Provided data section start

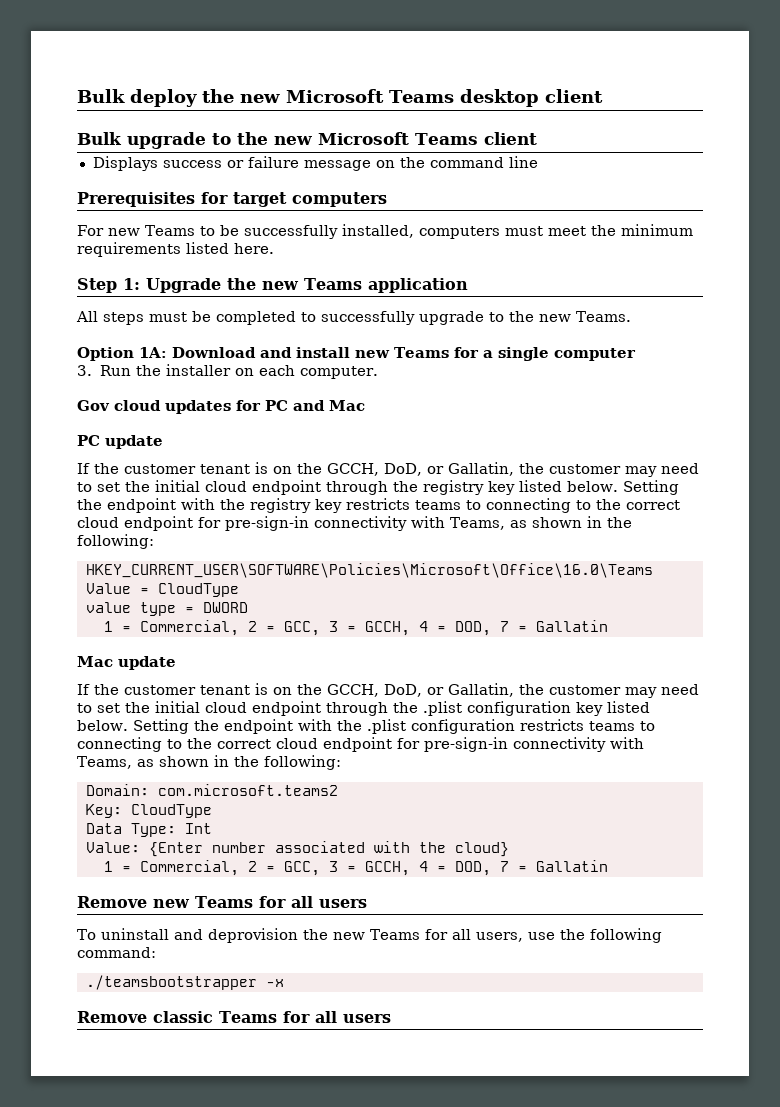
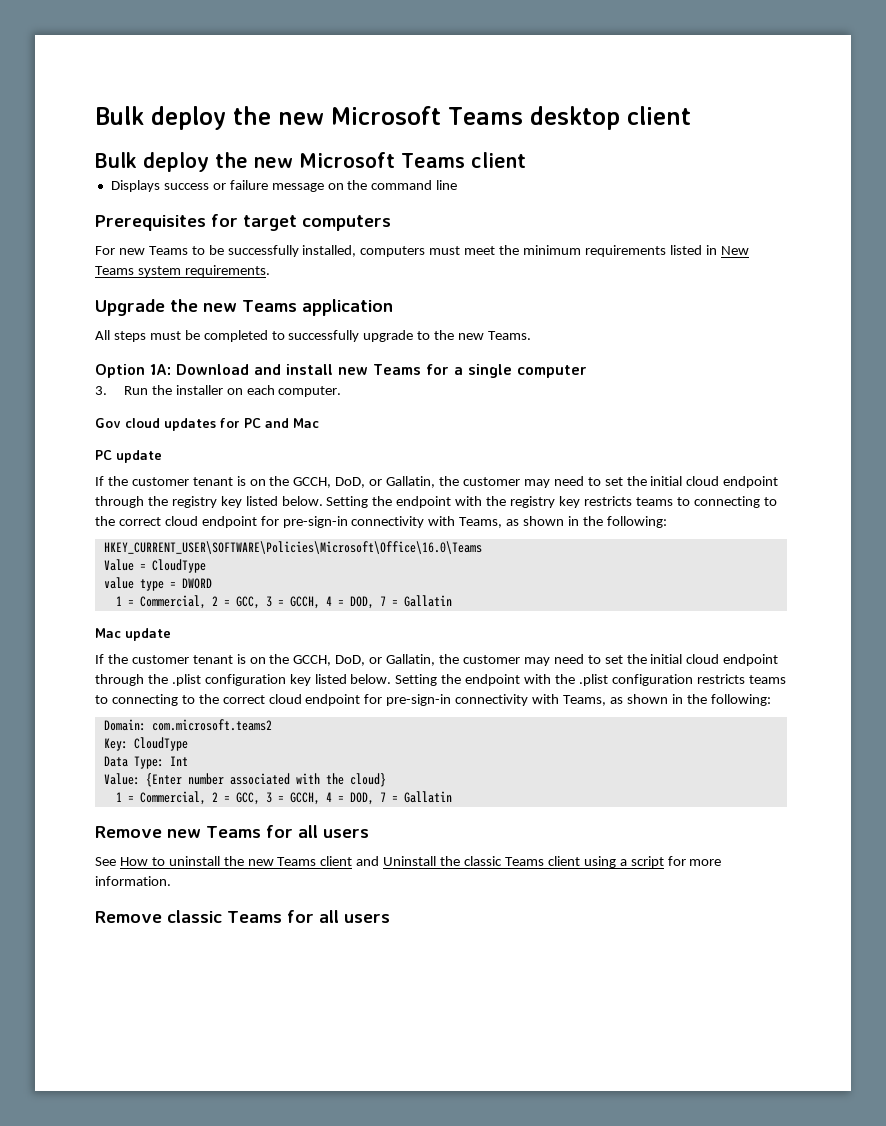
- Bulk upgrade to the new Microsoft Teams client
+ Bulk deploy the new Microsoft Teams client
- For new Teams to be successfully installed, computers must meet the minimum requirements listed here.
- Step 1: Upgrade the new Teams application
+ For new Teams to be successfully installed, computers must meet the minimum requirements listed in New Teams system requirements.
+ Upgrade the new Teams application
- To uninstall and deprovision the new Teams for all users, use the following command:
- ./teamsbootstrapper -x
+ See How to uninstall the new Teams client and Uninstall the classic Teams client using a script for more information.

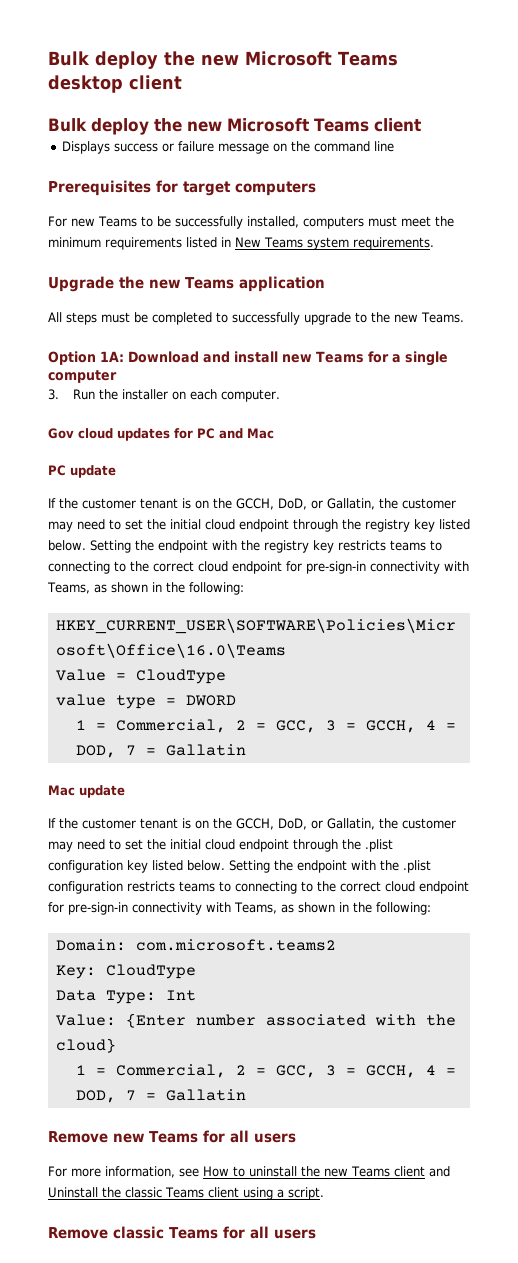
- See How to uninstall the new Teams client and Uninstall the classic Teams client using a script for more information.
+ For more information, see How to uninstall the new Teams client and Uninstall the classic Teams client using a script.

Provided data section end

:: Assignment ::
Repeat the data word for word, excluding any image.

:: Exercise output ::
- Bulk upgrade to the new Microsoft Teams client
+ Bulk deploy the new Microsoft Teams client
- For new Teams to be successfully installed, computers must meet the minimum requirements listed here.
- Step 1: Upgrade the new Teams application
+ For new Teams to be successfully installed, computers must meet the minimum requirements listed in New Teams system requirements.
+ Upgrade the new Teams application
- To uninstall and deprovision the new Teams for all users, use the following command:
- ./teamsbootstrapper -x
+ See How to uninstall the new Teams client and Uninstall the classic Teams client using a script for more information.

- See How to uninstall the new Teams client and Uninstall the classic Teams client using a script for more information.
+ For more information, see How to uninstall the new Teams client and Uninstall the classic Teams client using a script.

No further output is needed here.